Aussi, c'est l'air confiant qu'il quitta le château. Cependant, tout à ses soucis, il en avait oublié Marie-Lys...

- Père Georges ! Père Georges ! Que... Que se passe-t-il ? Pourquoi toute cette agitation ?

La jeune fille avait les larmes aux yeux. Elle était essoufflée d'avoir autant courru et avait le souffle court et paniqué. Le vieux paysan la prit dans ses bras et la consola doucement mais elle se dégagea brusquement en s'écriant à travers ses pleurs...

- Ils ont pris ma maison, n'est-ce pas ? Ils me l'ont volé ces révolutionnaires ? Mais ils n'ont pas le droit ! Elle m'appartient toujours ! Non ?

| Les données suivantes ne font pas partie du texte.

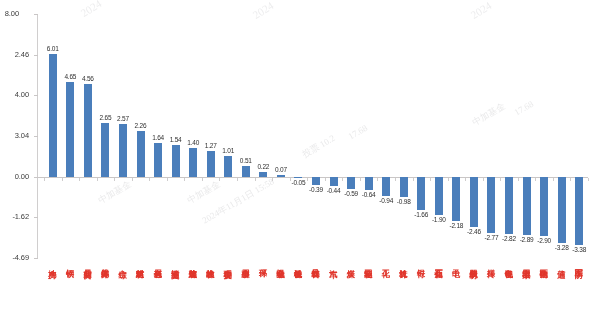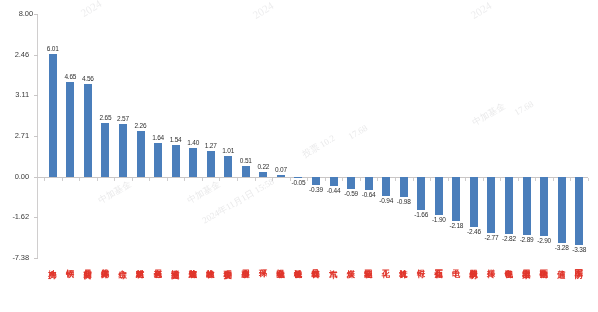"8.00" div.ytick-label { width: 33px -> 19px }
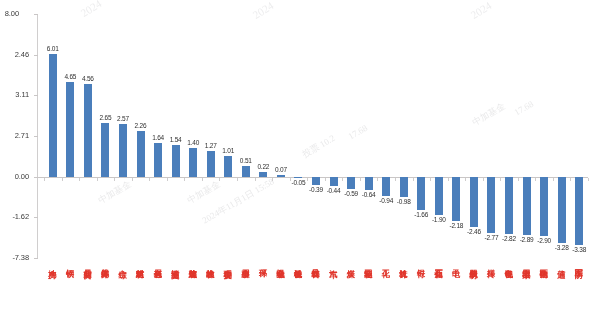"3.11" div.ytick-label { text: 3.11 -> 4.00 }
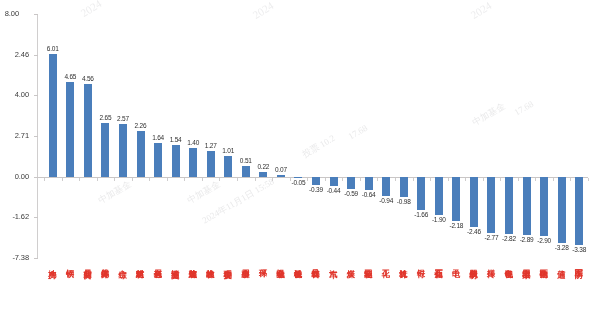"2.71" div.ytick-label { text: 2.71 -> 3.04 }
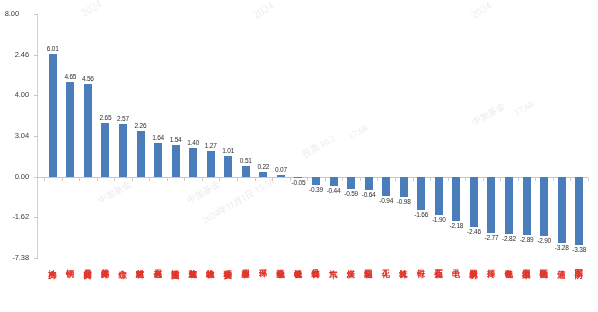"-7.38" div.ytick-label { text: -7.38 -> -4.69 }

- Ce n'est pas si simple... Votre maison vous reviendra un jour, Dieu sait quand... En ce jour, nous n'avons plus aucun pouvoirs. Et ce qui a été décidé, nul ne peut le changer sans se mettre grandement en danger.

- Père Georges... Père Georges... Pour... Pour vendre ainsi ma maison, il faut qu'on est déclaré mes parents morts, non ? Mes parents sont morts ? N'est-ce pas ? N'est-ce pas ?

Et Marie-Lys sanglota de plus belle.

- Et moi, je suis orpheline. Juste une orpheline. Une pauvre orpheline !

Le vieux paysan ne savait quoi lui répondre. Il ne voulait pas lui dire de mensonges mais en réalité il ne savait rien. Et soudain, brusquement, la jeune fille se dégagea de ses bras et courut vers le château. Elle s'écria :

- Je veux aller voir ce qu'il en est réellement !

Le père Georges lui courut après, bien qu'il n'eut plus la même vigueur. Elle s'engouffrait dans la maison en coup de vent lorsqu'il la rattrapa. Elle chercha désespérément à se dégager, en vain.

- Laissez-moi aller voir ! Laissez-moi ! Pitié...

- J'attendrai que vous vous soyez calmée. C'est dangereux, Marie-Lys. La maison est pleine de révolutionnaires.

- Et alors ?

- Et votre château ne vous appartient plus... Marie-Lys, Marie-Lys... Légalement il est la propriété de votre ancien précepteur, Monsieur Sabert.

Estomaquée, la jeune fille cessa soudainement tout mouvement. Les larmes s'arrêtèrent un temps de couler. Et elle se laissa glisser sur le sol.

- Monsieur Sabert ?

- Oui.

- Père Georges, reprit-elle d'une voix douce et triste, laissez-moi aller voir.

D'un hochement de tête, il acquiesça et l'aida à se relever. Elle essuya gauchement ses larmes dans un soupir.

- Je veux simplement aller dans ma chambre et récupérer quelques affaires. Ce n'est pas du vol, non ?

- Oui, mais faisons cela discrètement. Je les ais trouvé réunis dans le grand salon. Quel chemin pouvons-nous utiliser sans nous faire voir ?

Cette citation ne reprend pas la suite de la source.